## Exercise details
Return the entries below verbatim. Pictures stay out.

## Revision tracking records

++++

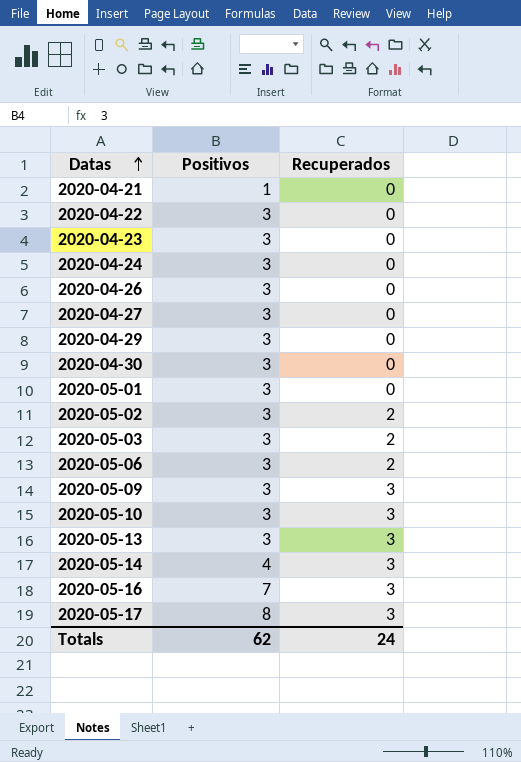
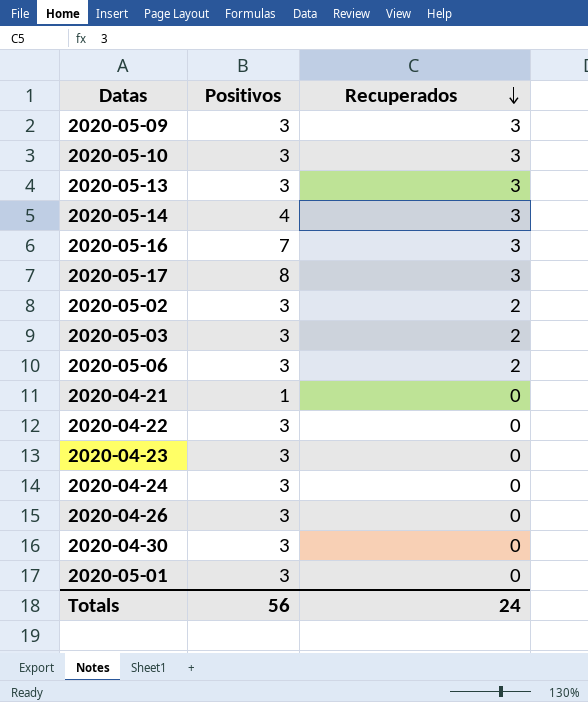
row order: Datas ascending -> Recuperados descending
row 2020-04-27: 3 | 0 -> none
row 2020-04-29: 3 | 0 -> none
Totals | Positivos: 62 -> 56

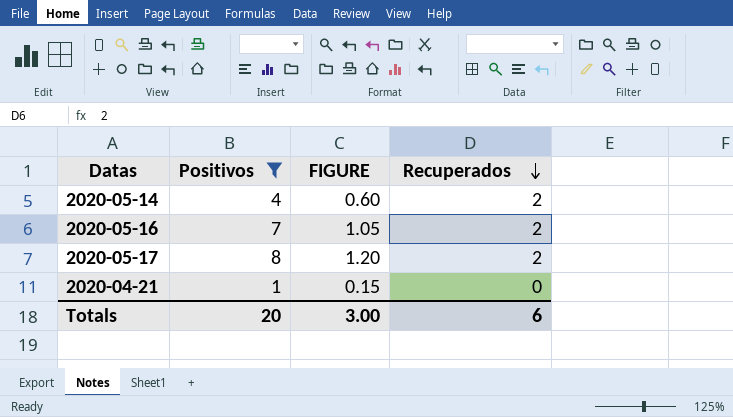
filter: none -> Positivos != 3
column FIGURE | formula: none -> [Positivos] * 0.15
2020-05-14 | Recuperados: 3 -> 2
2020-05-16 | Recuperados: 3 -> 2
2020-05-17 | Recuperados: 3 -> 2
Totals | Positivos: 56 -> 20
Totals | Recuperados: 24 -> 6

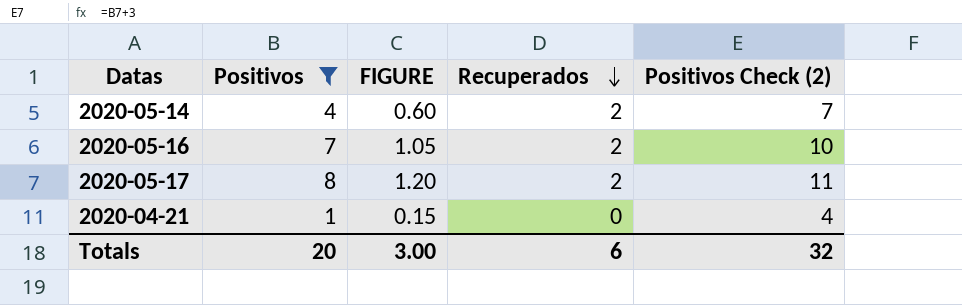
column Positivos Check (2) | formula: none -> [Positivos] + 3

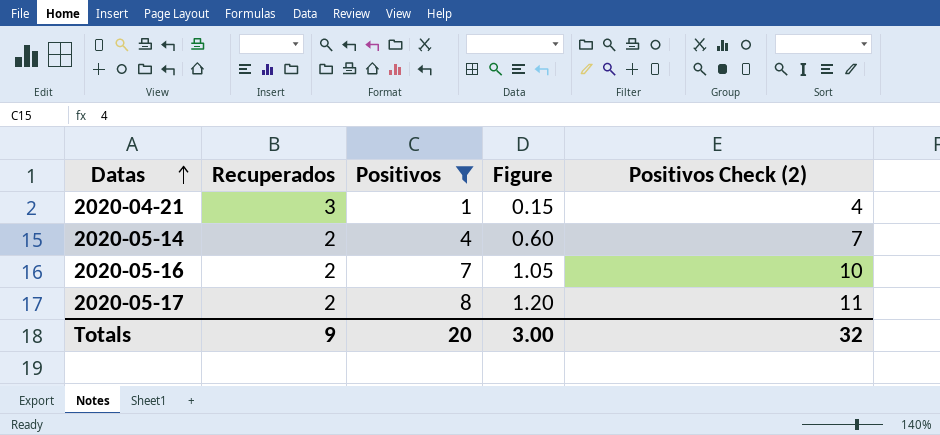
row order: Recuperados descending -> Datas ascending
column Recuperados | position: 4 -> 2
column name: FIGURE -> Figure
2020-04-21 | Recuperados: 0 -> 3
Totals | Recuperados: 6 -> 9

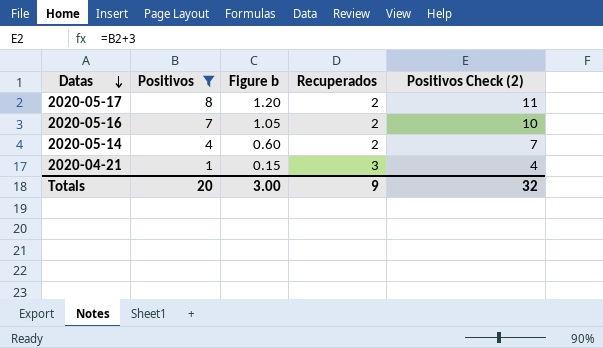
row order: Datas ascending -> Datas descending
column name: Figure -> Figure b
column Recuperados | position: 2 -> 4

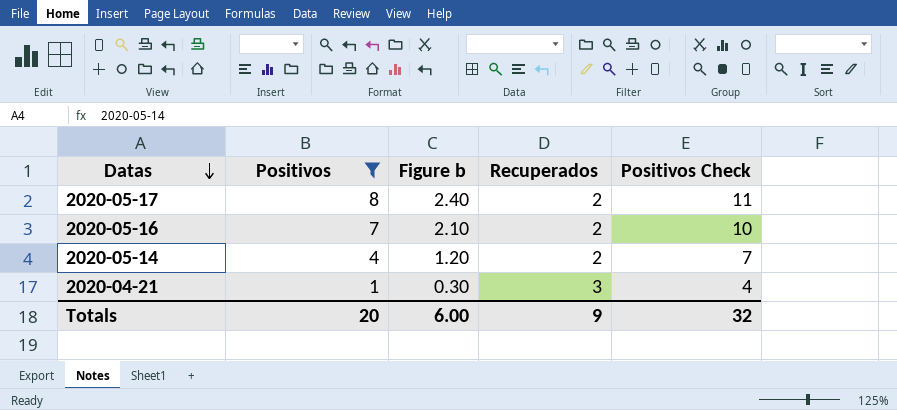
column Figure b | formula: [Positivos] * 0.15 -> [Positivos] * 0.3
column name: Positivos Check (2) -> Positivos Check
Totals | Figure b: 3.00 -> 6.00

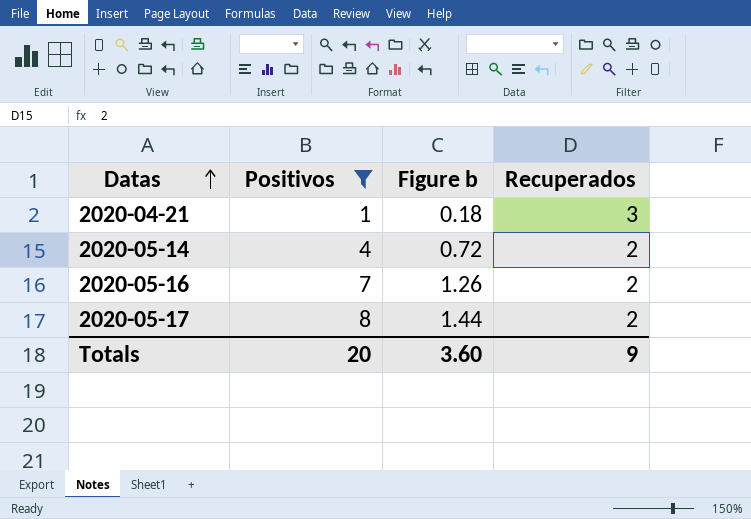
row order: Datas descending -> Datas ascending
column Positivos Check | formula: [Positivos] + 3 -> none
column Figure b | formula: [Positivos] * 0.3 -> [Positivos] * 0.18
Totals | Figure b: 6.00 -> 3.60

++++

## Written response
row order: Datas ascending -> Recuperados descending
row 2020-04-27: 3 | 0 -> none
row 2020-04-29: 3 | 0 -> none
Totals | Positivos: 62 -> 56

filter: none -> Positivos != 3
column FIGURE | formula: none -> [Positivos] * 0.15
2020-05-14 | Recuperados: 3 -> 2
2020-05-16 | Recuperados: 3 -> 2
2020-05-17 | Recuperados: 3 -> 2
Totals | Positivos: 56 -> 20
Totals | Recuperados: 24 -> 6

column Positivos Check (2) | formula: none -> [Positivos] + 3

row order: Recuperados descending -> Datas ascending
column Recuperados | position: 4 -> 2
column name: FIGURE -> Figure
2020-04-21 | Recuperados: 0 -> 3
Totals | Recuperados: 6 -> 9

row order: Datas ascending -> Datas descending
column name: Figure -> Figure b
column Recuperados | position: 2 -> 4

column Figure b | formula: [Positivos] * 0.15 -> [Positivos] * 0.3
column name: Positivos Check (2) -> Positivos Check
Totals | Figure b: 3.00 -> 6.00

row order: Datas descending -> Datas ascending
column Positivos Check | formula: [Positivos] + 3 -> none
column Figure b | formula: [Positivos] * 0.3 -> [Positivos] * 0.18
Totals | Figure b: 6.00 -> 3.60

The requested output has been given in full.